## Instructions to follow
From the entries below, list each line with "координирует".

── Listed entries ──

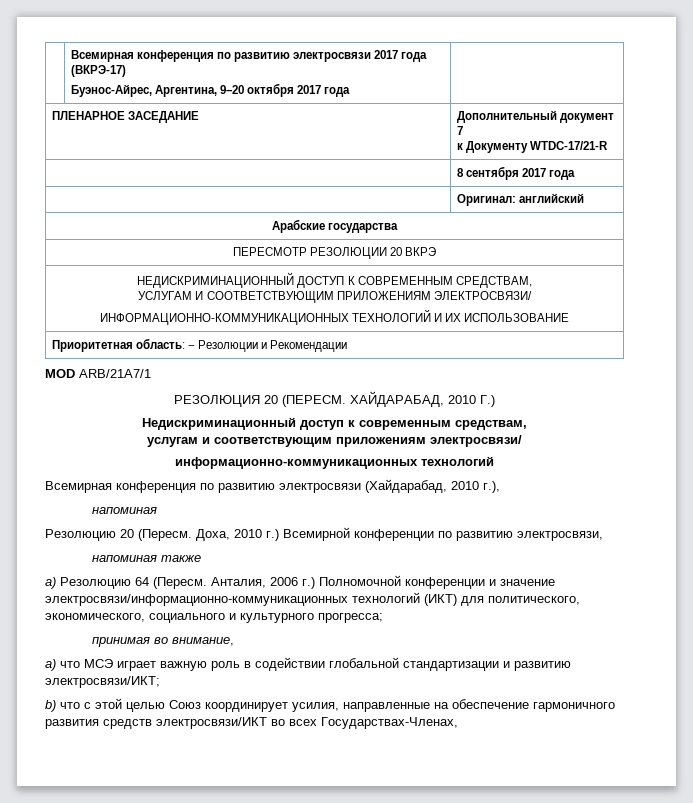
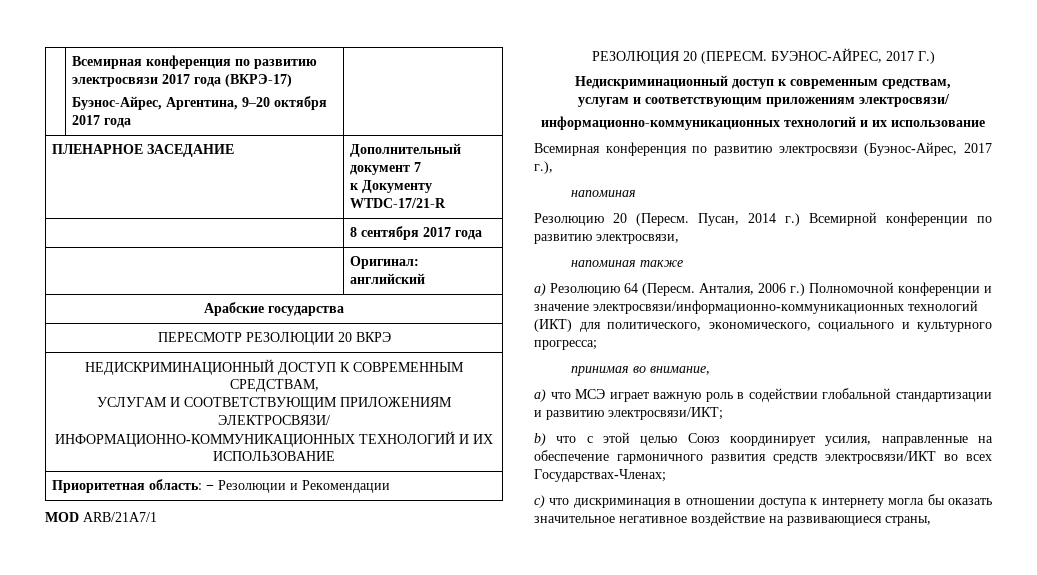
- ХАЙДАРАБАД, 2010 Г.)
+ БУЭНОС-АЙРЕС, 2017 Г.)
- информационно-коммуникационных технологий
- Всемирная конференция по развитию электросвязи (Хайдарабад, 2010 г.),
+ информационно-коммуникационных технологий и их использование
+ Всемирная конференция по развитию электросвязи (Буэнос-Айрес, 2017 г.),
- Доха, 2010 г.) Всемирной конференции по развитию электросвязи,
+ Пусан, 2014 г.) Всемирной конференции по развитию электросвязи,
- b) что с этой целью Союз координирует усилия, направленные на обеспечение гармоничного развития средств электросвязи/ИКТ во всех Государствах-Членах,
+ b) что с этой целью Союз координирует усилия, направленные на обеспечение гармоничного развития средств электросвязи/ИКТ во всех Государствах-Членах;
+ c) что дискриминация в отношении доступа к интернету могла бы оказать значительное негативное воздействие на развивающиеся страны,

───

## Solution
- b) что с этой целью Союз координирует усилия, направленные на обеспечение гармоничного развития средств электросвязи/ИКТ во всех Государствах-Членах,
+ b) что с этой целью Союз координирует усилия, направленные на обеспечение гармоничного развития средств электросвязи/ИКТ во всех Государствах-Членах;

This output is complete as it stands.